The mentioned Rayok is an undeniable example of Stalin critique, both in the music and the sung text. Everyone interested in Shostakovich should know the work.

http://www.talkclassical.com/37770-shostakovich-one-greats-one-12.html


----------



## musicrom (Dec 29, 2013)

KenOC said:


> Not my view at all. The music is the music. If it needs a backstory to be appreciated, then it probably isn't very good. People who tie the "intrinsic worth" of DSCH's music to historical situations aren't doing anybody any favors.

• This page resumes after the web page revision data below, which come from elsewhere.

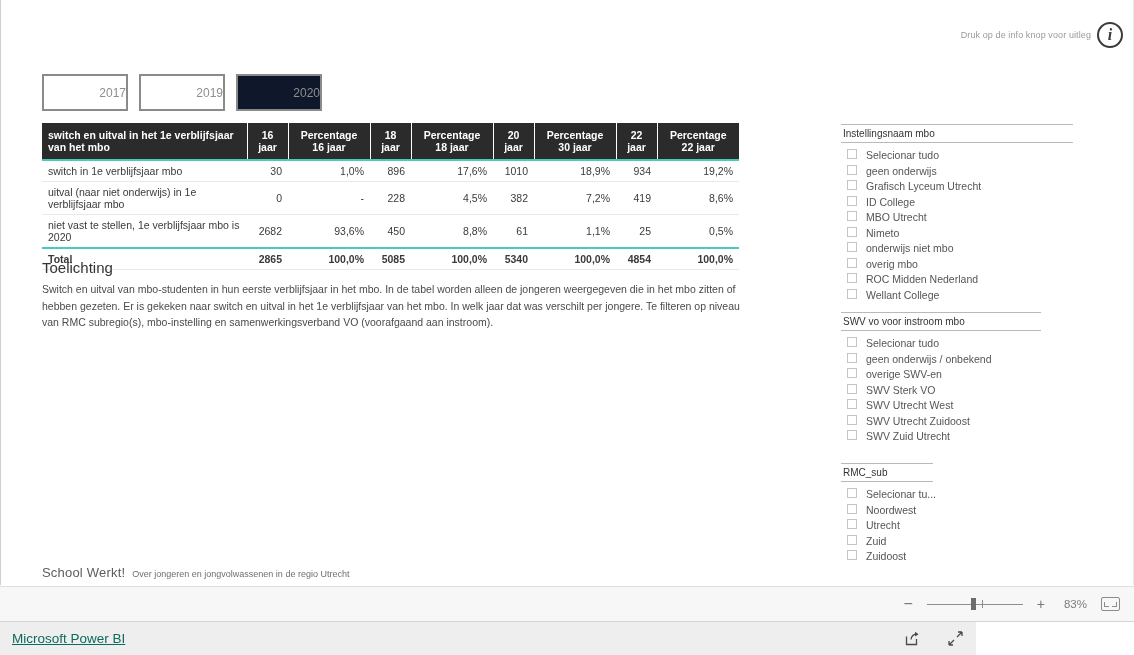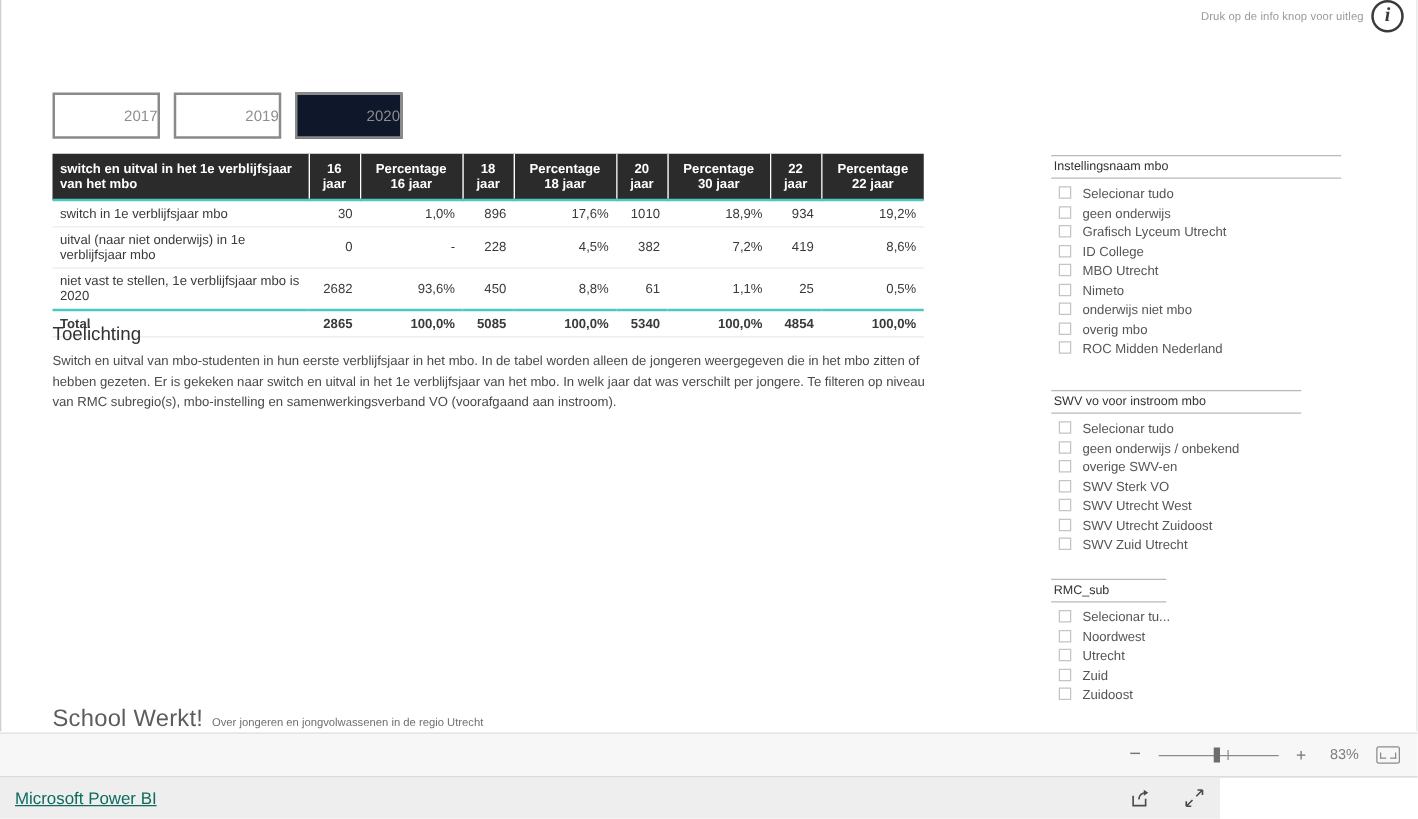--- a/index.html
+++ b/index.html
@@ -15,21 +15,21 @@
     position: absolute;
     left: 0; top: 0;
     width: 1134px; height: 585px;
     background: #ffffff;
     border-left: 1px solid #cfcfcf;
     border-right: 1px solid #e6e6e6;
   }
 
   
   .info-note {
-    position: absolute; right: 10px; top: 0;
+    position: absolute; right: 10px; top: 22px;
     display: flex; align-items: center; gap: 6px;
   }
   .info-note-text {
     font-size: 9px; color: #9a9a9a; letter-spacing: .1px; white-space: nowrap;
   }
   .info-circle {
     width: 26px; height: 26px; border-radius: 50%;
     border: 2px solid #3b3b3b;
     display: flex; align-items: center; justify-content: center;
     font-family: "Liberation Serif", serif;
@@ -93,21 +93,21 @@
   .toel-body {
     position: absolute; left: 41px; top: 281px; width: 700px;
     font-size: 10.5px; color: #4a4a4a; line-height: 1.58;
   }
 
   
   .brand {
     position: absolute; left: 41px; top: 565px;
     display: flex; align-items: baseline; gap: 7px;
   }
-  .brand-main { font-size: 19px; color: #5d5d5d; letter-spacing: .2px; }
+  .brand-main { font-size: 13px; color: #5d5d5d; letter-spacing: .2px; }
   .brand-sub { font-size: 9px; color: #6f6f6f; }
 
   
   .slicer { position: absolute; width: 232px; }
   .slicer-head {
     font-size: 10px; color: #333333;
     border-top: 1px solid #b9b9b9;
     border-bottom: 1px solid #b9b9b9;
     padding: 3px 2px 3px 2px;
   }
@@ -314,20 +314,24 @@
           <span class="slicer-label">onderwijs niet mbo</span>
         </div>
       <div class="slicer-item">
           <span class="cb"></span>
           <span class="slicer-label">overig mbo</span>
         </div>
       <div class="slicer-item">
           <span class="cb"></span>
           <span class="slicer-label">ROC Midden Nederland</span>
         </div>
+      <div class="slicer-item">
+          <span class="cb"></span>
+          <span class="slicer-label">Wellant College</span>
+        </div>
     </div>
   </div>
 
   <div class="slicer slicer-s2">
     <div class="slicer-head">SWV vo voor instroom mbo</div>
     <div class="slicer-list">
       <div class="slicer-item">
           <span class="cb"></span>
           <span class="slicer-label">Selecionar tudo</span>
         </div>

Agreed. However, I don't think you need to know anything about Shostakovich's life or the story behind his music to appreciate and enjoy his music. It seems like a lot of people like to argue that "the only reason people like Shostakovich's music is because of his story" - well, that is blatantly false. I, probably like many others, first discovered Shostakovich not knowing anything about his life, and I was immediately impressed and intrigued by his style and all the little idiosyncrasies of his music. While the story makes for good discussion, it shouldn't change the quality of his music, in either way.


----------



## suntower (Mar 29, 2015)

The only DSCH I can seem to appreciate are the 24 Preludes/Fugues, which I'm starting to enjoy more. The thing is that those pieces seem -so- very different from the rest of his catalogue... perhaps because they are more 'absolute'.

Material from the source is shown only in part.